The reality is probably that the council realised it was on dodgy legal ground, and calculates that a "stop-go" approach to advertising bans for bad behaviour may be a better option.
If reports reaching Cneifiwr are correct, householders in Carmarthenshire who recycle their copies of the council's propaganda rag, Carmarthenshire News, as cat litter or hamster bedding can this month expect a bonus in the form of an additional glossy supplement in the same plastic covers to mark the latest re-launch of the Carmarthen Journal, also affectionately known as the James Journal.
Some readers may recall that when the council first started producing its own newspaper, the Carmarthen Journal helped things along by distributing the council rag free along with copies of its own newspaper. As the council's ambitions and control-freakery grew, the Journal realised that it had been fostering a cuckoo in the nest, and collaboration ceased, but by then it was too late because the council realised that it could use the threat of withdrawal of advertising revenue to ensure a friendly editorial line in the local press.

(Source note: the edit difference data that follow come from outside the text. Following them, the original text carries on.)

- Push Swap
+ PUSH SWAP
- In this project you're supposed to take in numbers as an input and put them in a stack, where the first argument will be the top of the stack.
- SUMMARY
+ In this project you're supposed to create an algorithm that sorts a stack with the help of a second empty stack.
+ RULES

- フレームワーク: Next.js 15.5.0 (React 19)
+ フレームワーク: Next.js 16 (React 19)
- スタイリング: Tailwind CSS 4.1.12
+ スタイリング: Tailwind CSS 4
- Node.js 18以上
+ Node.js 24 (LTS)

Both the Journal and its sister paper, the Llanelli Star, have maintained a wall of silence about the council's interference in editorial policy, and anyone inquiring has been told that there is no truth in the claims, but former staff have confirmed that they were told that it had come down to a straight choice between independent and sometimes critical reporting of council news, and losing advertising revenue equivalent to the papers' monthly wage bills.
The truth of the matter is plain enough to anyone who reads the Journal and Star. No stories which show the council in a bad light are printed. There is no editorial criticism of any council decision, no matter how daft or wrong. No letters from members of the public which criticise the council are allowed to appear. There are a good many examples of stories which have been taken straight, without question and unchecked, from the council's press office, and others which appear to have been planted by County Hall. Not to mention the two page spreads and in-depth "interviews" with the Chief Executive and leading luminaries such as Meryl Gravell which have become a regular feature in the two papers.

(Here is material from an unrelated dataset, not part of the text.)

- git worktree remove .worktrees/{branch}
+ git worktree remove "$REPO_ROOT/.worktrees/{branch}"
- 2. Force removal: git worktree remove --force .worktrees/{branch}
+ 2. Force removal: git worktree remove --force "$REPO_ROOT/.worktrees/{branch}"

The new proprietors of the the Journal and Star have decided that money is a great deal more important than editorial integrity, but they may have made a serious miscalculation. A good many newspaper readers know when they are being fed propaganda, and they don't like it.
The next set of circulation figures will make for interesting reading.
Meanwhile things have gone full circle for the once proud Carmarthen Journal which is rumoured to be having to pay a hefty sum to the council to have its glossy supplement delivered along with the council newspaper it helped bring to life.